The man accused of operating bitcoin mixing service Helix has pled guilty to money laundering conspiracy charges, according to the U.S. Department of Justice (DOJ).
Larry Dean Harmon of Ohio has admitted to operating Helix from 2014 to 2017, in addition to the Darknet search engine known as Grams. Helix conspired with Darknet markets, including AlphaBay, Evolution and Cloud 9, to launder money.
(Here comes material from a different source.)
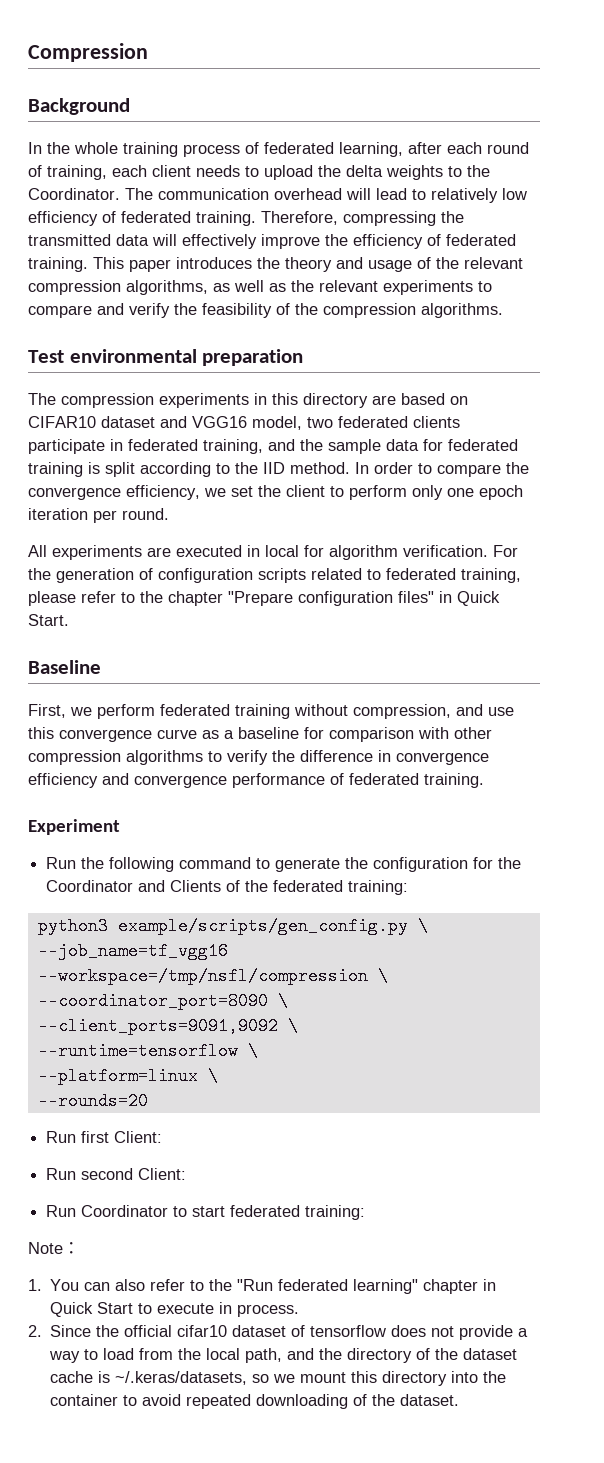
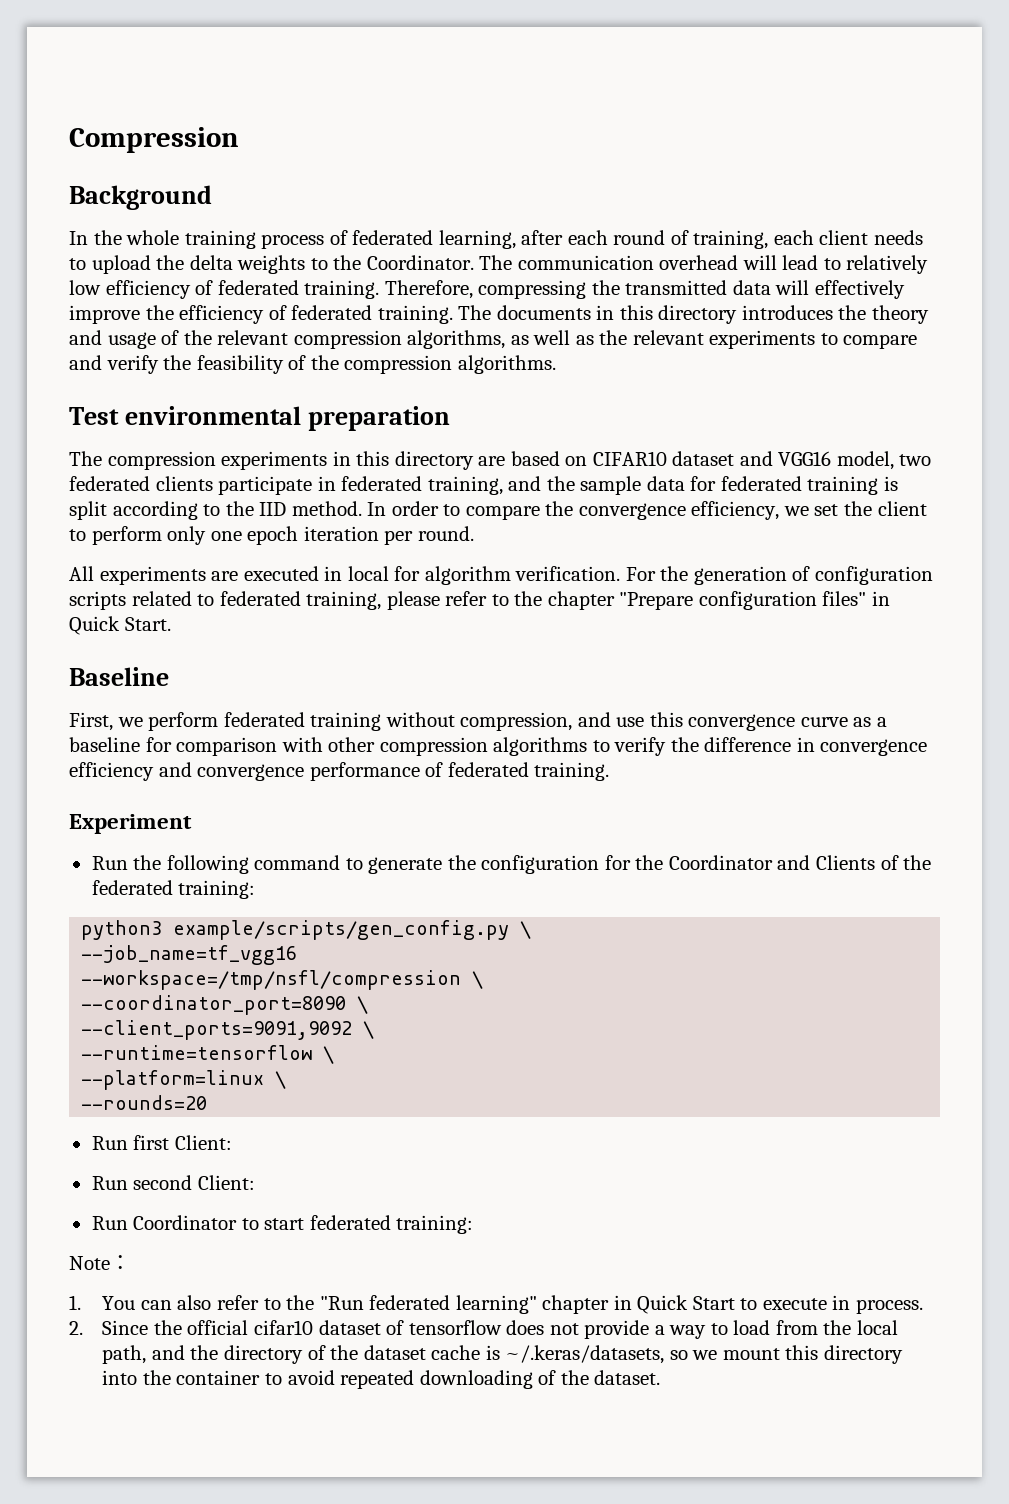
[93,257,171,272] This paper -> [458,305,738,324] The documents in this directory

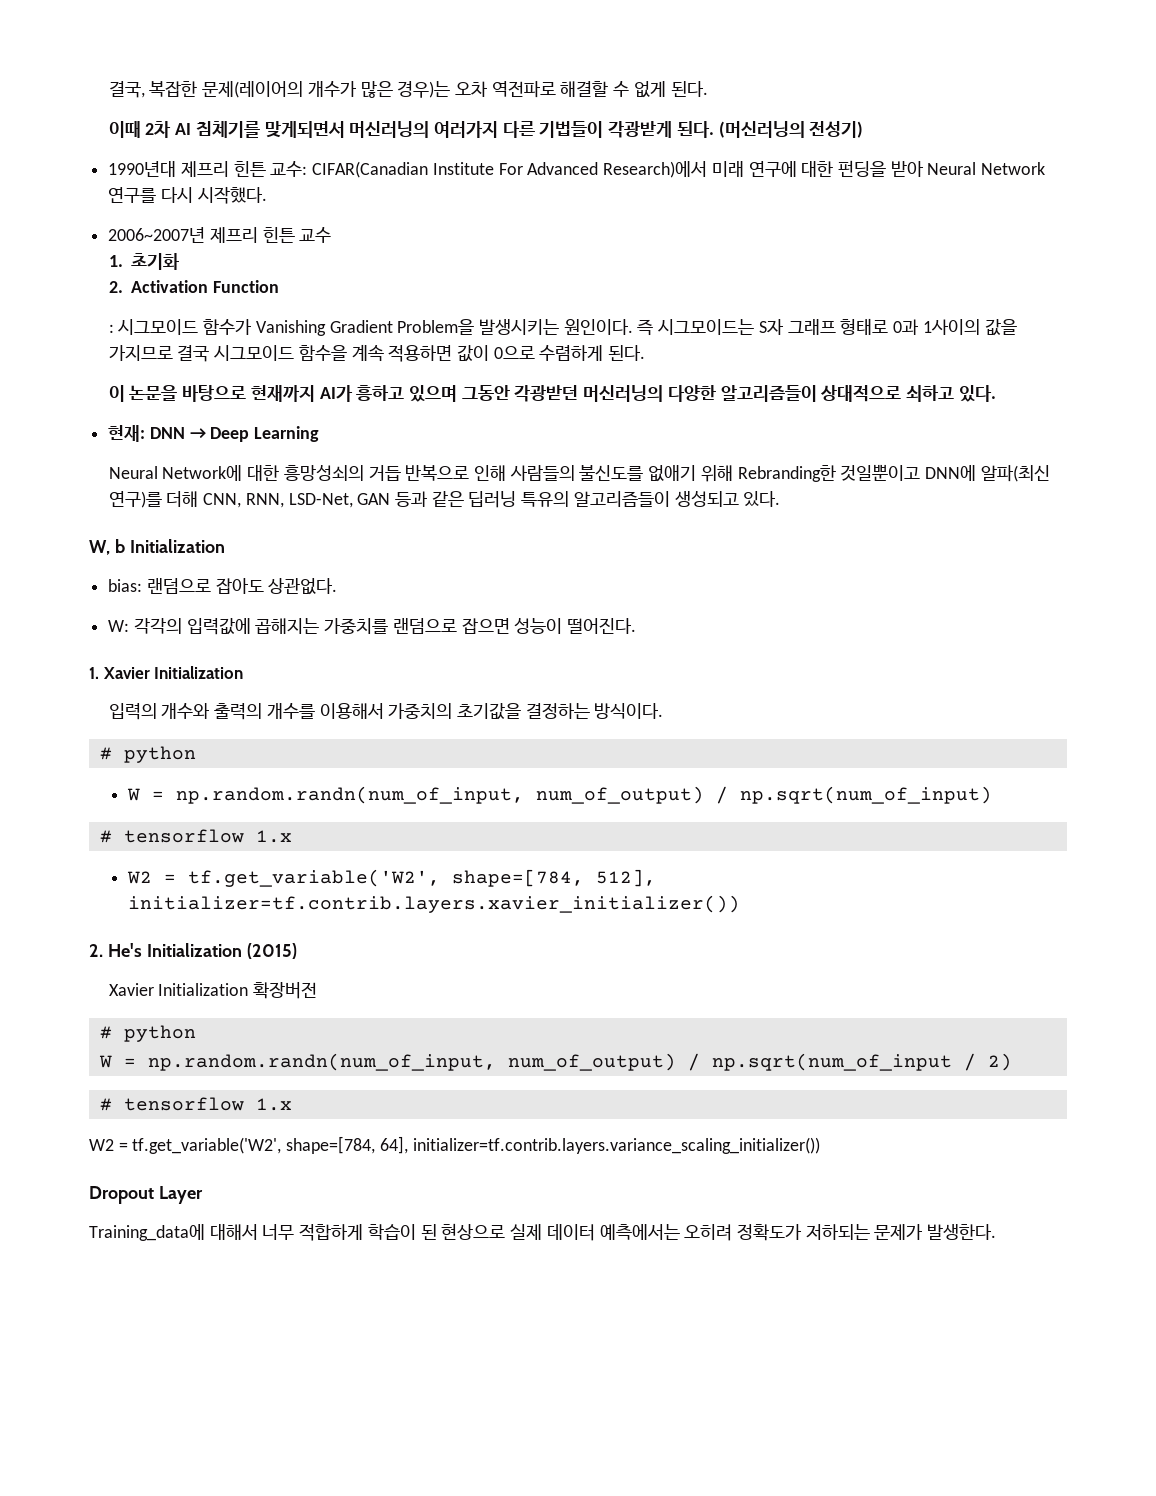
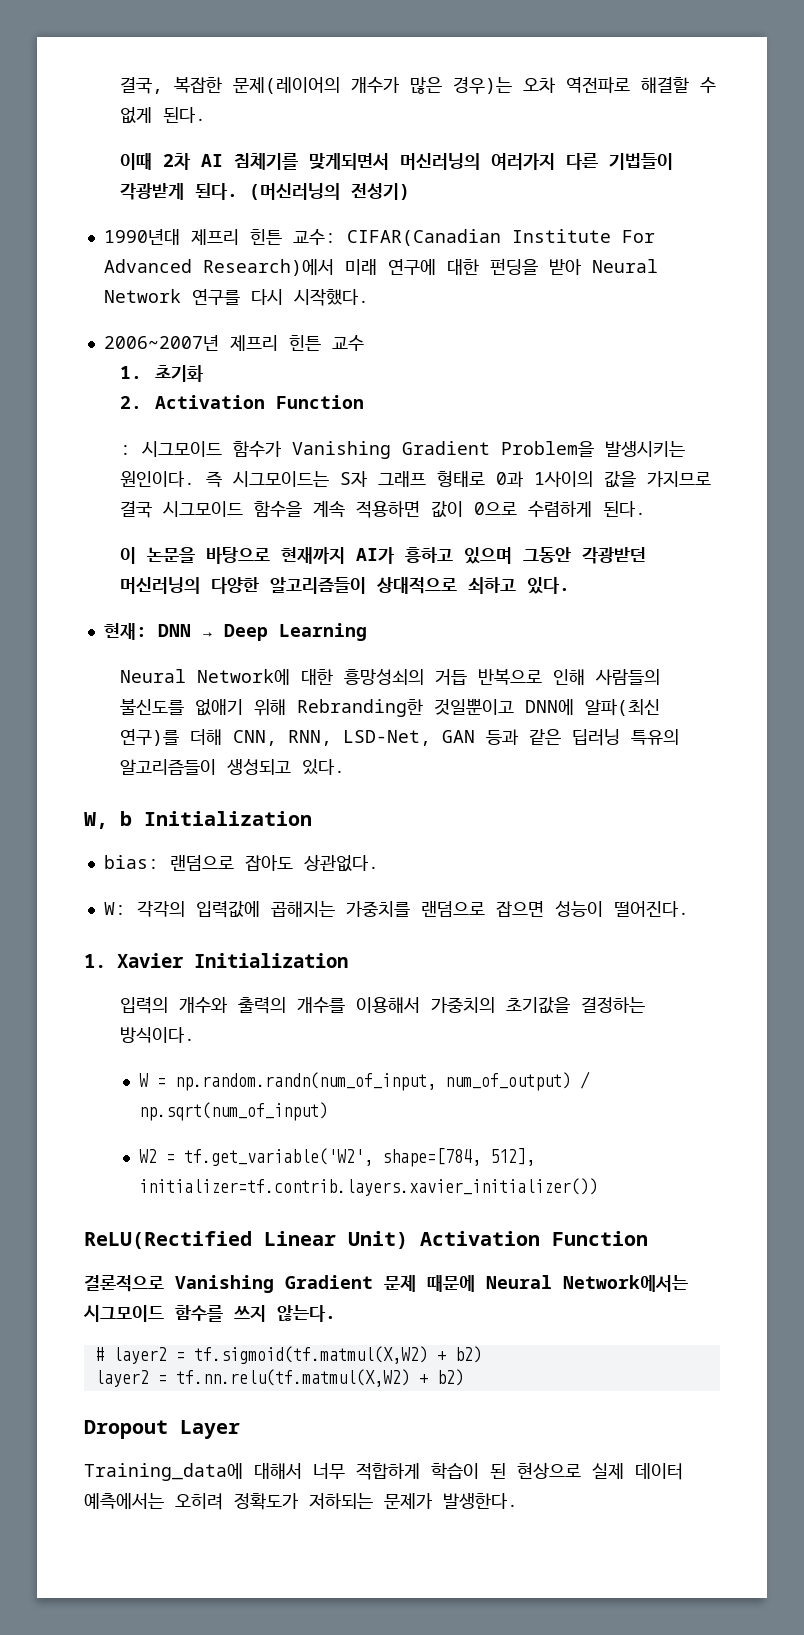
[99,746,196,763] // # python -> (195, 1035) none
[99,829,292,843] // # tensorflow 1.x -> (329, 1111) none
[89,943,297,959] [108,982,318,999] [99,1025,196,1042] [98,1053,1012,1071] [99,1097,292,1111] [89,1136,820,1154] 2. He's Initialization (2015) // Xavier Initialization 확장버전 // # python // W = np.random.randn(num_of_input, num_of_output) / np.sqrt(num_of_input / 2) // # tensorflow 1.x // W2 = tf.get_variable('W2', shape=[784, 64], initializer=tf.contrib.layers.variance_scaling_initializer()) -> [84,1231,648,1249] [84,1275,688,1293] [83,1305,336,1322] [94,1346,482,1364] [94,1369,464,1387] ReLU(Rectified Linear Unit) Activation Function // 결론적으로 Vanishing Gradient 문제 때문에 Neural Network에서는 시그모이드 함수를 쓰지 않는다. // # layer2 = tf.sigmoid(tf.matmul(X,W2) + b2) // layer2 = tf.nn.relu(tf.matmul(X,W2) + b2)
According to the DOJ, Helix moved over 350,000 bitcoin, which was valued at over $300 million at the time of the transactions.
“Harmon admitted that he conspired with Darknet vendors to launder bitcoin generated through drug trafficking and other illegal activities,” said Assistant Director in Charge Steven M. D’Antuono of the FBI’s Washington Field Office in a statement. “Today’s guilty plea demonstrates the FBI’s commitment to infiltrate and shut down the cryptocurrency money-laundering networks that support cyber-criminal enterprises.”
The DOJ first brought the case against Harmon in February. It coordinated its investigation with the Financial Crimes Enforcement Network (FinCEN), which separately levied a $60 million civil penalty against Harmon for violations of the Bank Secrecy Act through Helix.
The plea will see Harmon forfeit more than 4,400 bitcoin valued at more than $200 million today. He is awaiting sentencing, facing a maximum penalty of 20 years in prison, a term of supervised release and a fine of $500,000 or twice the value of the property involved in the transaction.